Question

How do you evaluate \[\log _{2}^{{}}\left( \dfrac{1}{64} \right)\]?

Answer 1

Hint: These types of problems can be solved by considering the solution as any variable. Then consider the equation as equation (1). Now we have to apply the basic logarithm formula and then apply this formula to equation (1).
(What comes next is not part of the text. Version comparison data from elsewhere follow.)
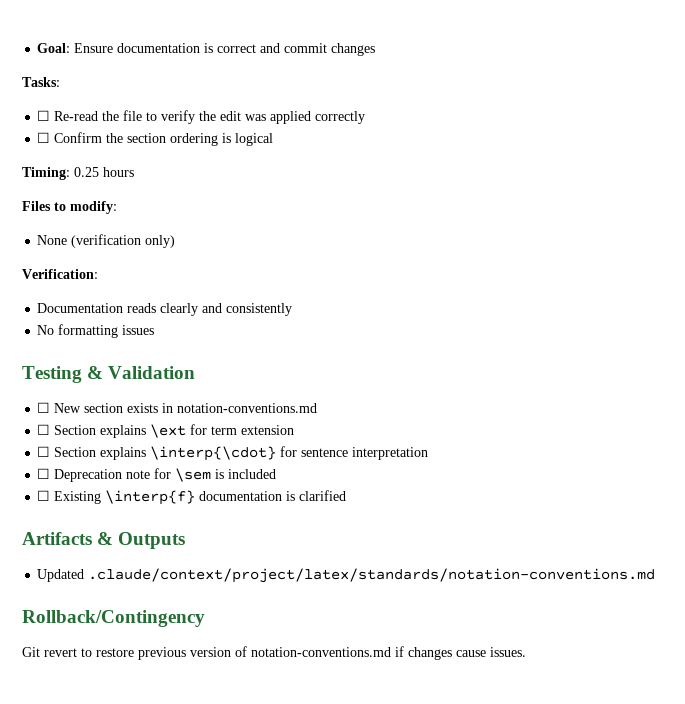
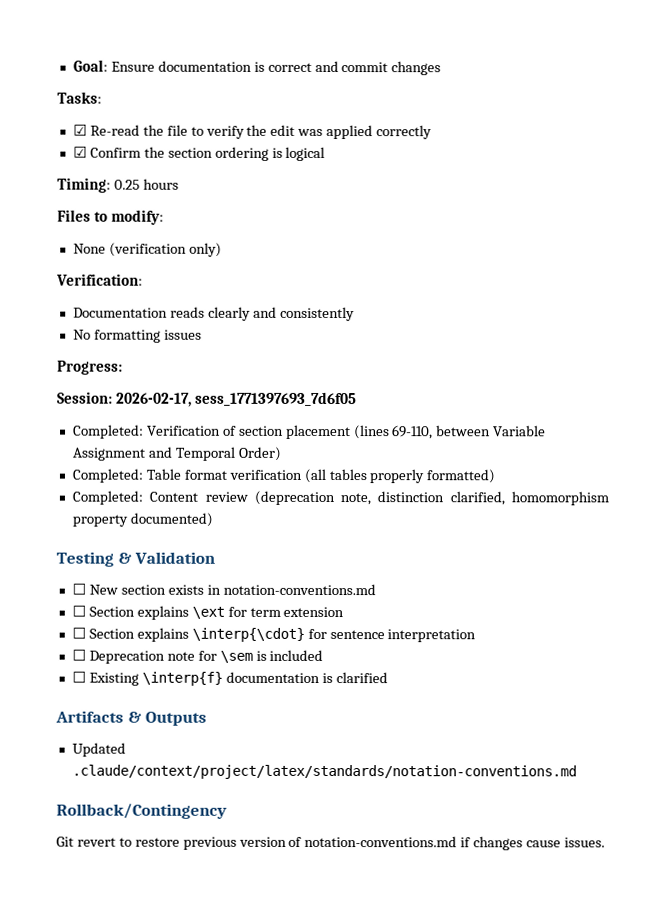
- ☐ Re-read the file to verify the edit was applied correctly
+ ☑ Re-read the file to verify the edit was applied correctly
- ☐ Confirm the section ordering is logical
+ ☑ Confirm the section ordering is logical
+ Progress:
+ Session: 2026-02-17, sess_1771397693_7d6f05
+ Completed: Verification of section placement (lines 69-110, between Variable Assignment and Temporal Order)
+ Completed: Table format verification (all tables properly formatted)
+ Completed: Content review (deprecation note, distinction clarified, homomorphism property documented)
Now, by applying some exponential formulas we will get the solution of the problem.

Complete step by step answer:
From the given question, we are given to solve\[\log _{2}^{{}}\left( \dfrac{1}{64} \right)\]
Now let us assume the given equation as ‘a’.
\[a=\log _{2}^{{}}\left( \dfrac{1}{64} \right)\]
For solving the equation \[a=\log _{2}^{{}}\left( \dfrac{1}{64} \right)\] let us consider it as equation (1).
\[a=\log _{2}^{{}}\left( \dfrac{1}{64} \right)..................(1)\]
As we know that
\[\begin{align}
  & if\text{ }{{\log }_{a}}N=x; \\
 & then\text{ }{{a}^{x}}=N. \\
\end{align}\]
Now we have to apply the above concept to the equation (1).
By applying the above concept, we get
\[{{2}^{a}}=\dfrac{1}{64}\]
Let us consider the above equation as equation (2).
\[{{2}^{a}}=\dfrac{1}{64}..........\left( 2 \right)\]
Now we have to evaluate the above equation and we have to find the value of a.
We can write \[64\] as \[{{2}^{6}}\]. So, now substitute this in equation (2).
\[{{2}^{a}}=\dfrac{1}{{{2}^{6}}}\]
Let us consider the above equation as equation (3).
\[{{2}^{a}}=\dfrac{1}{{{2}^{6}}}........\left( 3 \right)\]
By the formula
\[\dfrac{1}{a}={{a}^{-1}}\].
By applying the above concept to equation (3), we get
\[{{2}^{a}}={{2}^{-6}}\]
Let us consider the above equation as equation (4)
\[{{2}^{a}}={{2}^{-6}}...........\left( 4 \right)\]
By the formula
\[\begin{align}
  & if\text{ }{{a}^{m}}={{a}^{n}} \\
 & then\text{ }m=n \\
\end{align}\]
By applying the above concept to the equation (4), we get
\[a=-6\]
Let us consider the above equation as equation (5).
\[a=-6.......(5)\]

So, therefore by solving \[a=\log _{2}^{{}}\left( \dfrac{1}{64} \right)\] we will get \[a=-6\].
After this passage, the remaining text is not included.